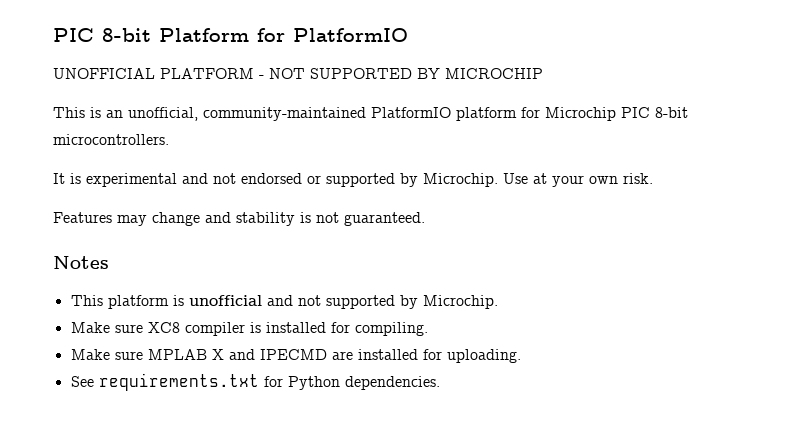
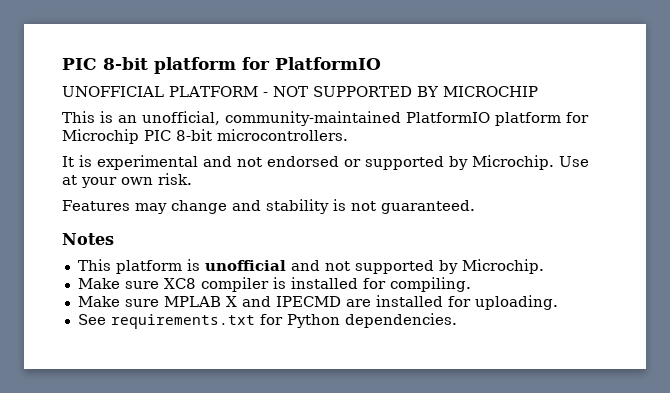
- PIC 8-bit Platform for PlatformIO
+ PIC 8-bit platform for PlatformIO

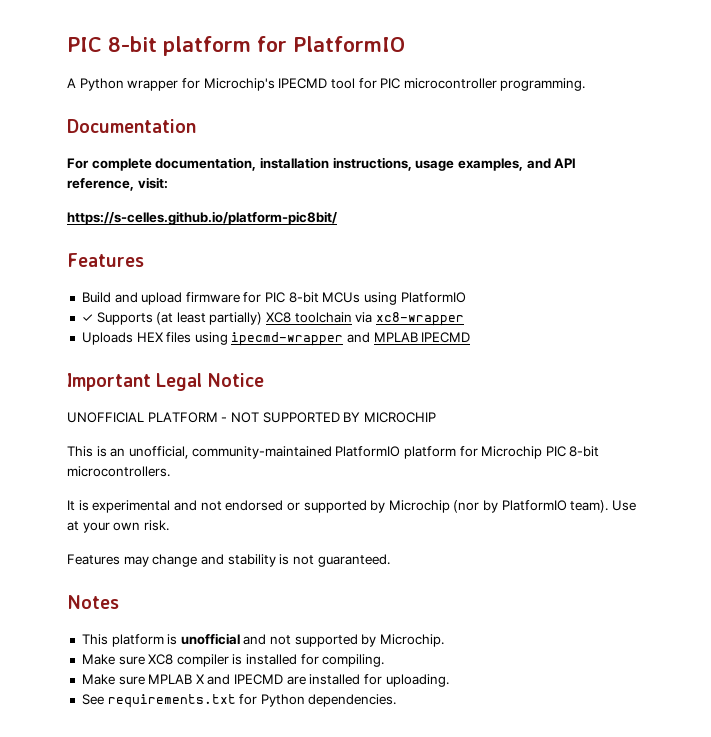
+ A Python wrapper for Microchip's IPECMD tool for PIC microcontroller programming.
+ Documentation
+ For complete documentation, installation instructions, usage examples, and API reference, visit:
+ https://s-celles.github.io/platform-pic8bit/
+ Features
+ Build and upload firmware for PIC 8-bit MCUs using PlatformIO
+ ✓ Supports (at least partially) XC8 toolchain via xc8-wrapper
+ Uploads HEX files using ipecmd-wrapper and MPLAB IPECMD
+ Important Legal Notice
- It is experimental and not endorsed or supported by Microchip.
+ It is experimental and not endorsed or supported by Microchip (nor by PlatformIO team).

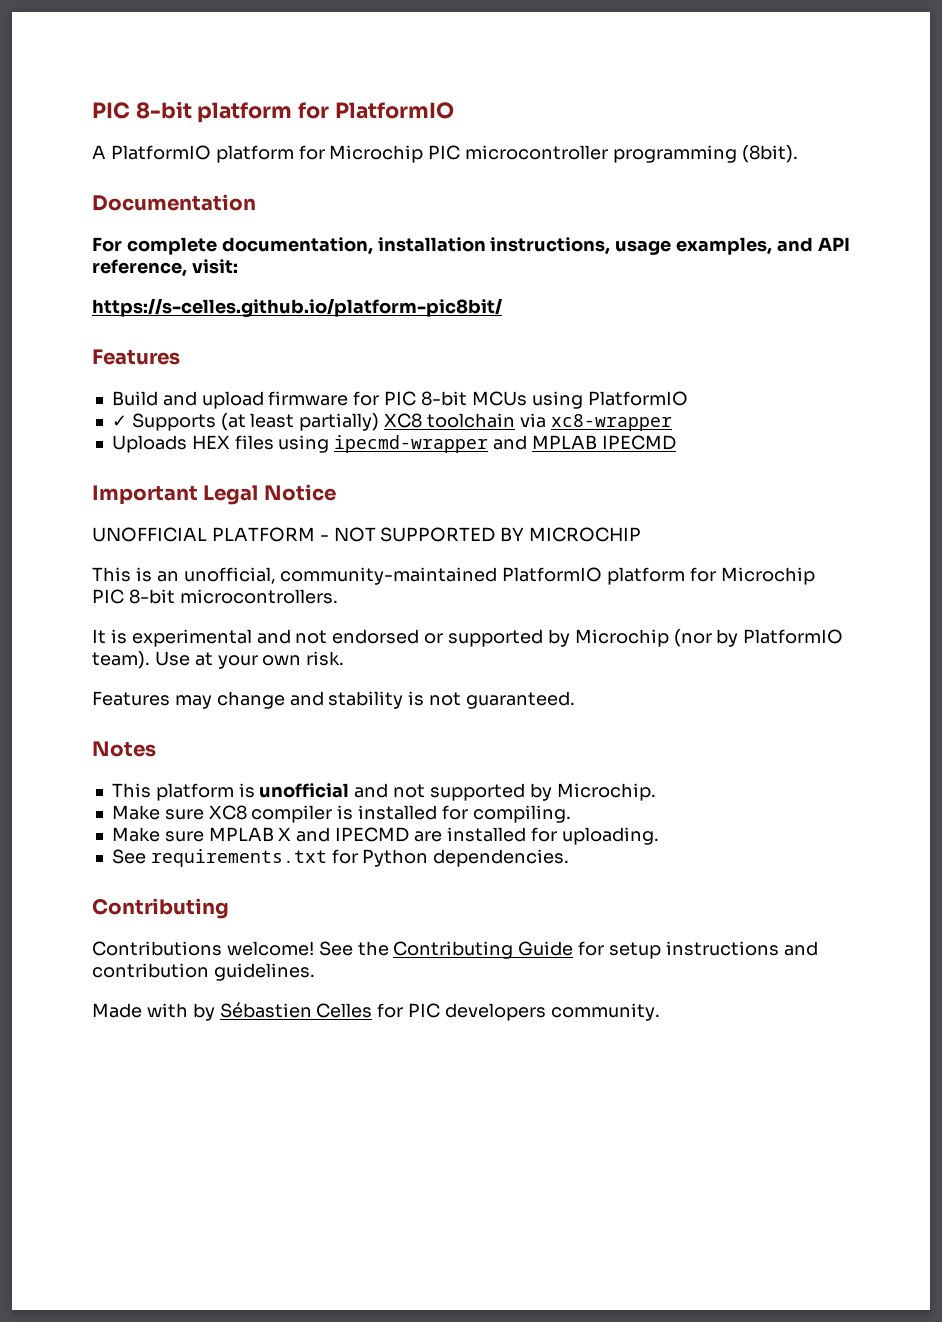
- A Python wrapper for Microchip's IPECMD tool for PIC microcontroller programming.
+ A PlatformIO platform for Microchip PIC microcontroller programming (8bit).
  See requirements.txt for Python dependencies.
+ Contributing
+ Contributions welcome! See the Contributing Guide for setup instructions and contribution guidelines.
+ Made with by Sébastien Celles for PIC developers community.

> **YOUR INSTRUCTIONS**
The copy must match the listing above exactly but contain no pictures.

> **REPLY TO THE EXERCISE**
- PIC 8-bit Platform for PlatformIO
+ PIC 8-bit platform for PlatformIO

+ A Python wrapper for Microchip's IPECMD tool for PIC microcontroller programming.
+ Documentation
+ For complete documentation, installation instructions, usage examples, and API reference, visit:
+ https://s-celles.github.io/platform-pic8bit/
+ Features
+ Build and upload firmware for PIC 8-bit MCUs using PlatformIO
+ ✓ Supports (at least partially) XC8 toolchain via xc8-wrapper
+ Uploads HEX files using ipecmd-wrapper and MPLAB IPECMD
+ Important Legal Notice
- It is experimental and not endorsed or supported by Microchip.
+ It is experimental and not endorsed or supported by Microchip (nor by PlatformIO team).

- A Python wrapper for Microchip's IPECMD tool for PIC microcontroller programming.
+ A PlatformIO platform for Microchip PIC microcontroller programming (8bit).
  See requirements.txt for Python dependencies.
+ Contributing
+ Contributions welcome! See the Contributing Guide for setup instructions and contribution guidelines.
+ Made with by Sébastien Celles for PIC developers community.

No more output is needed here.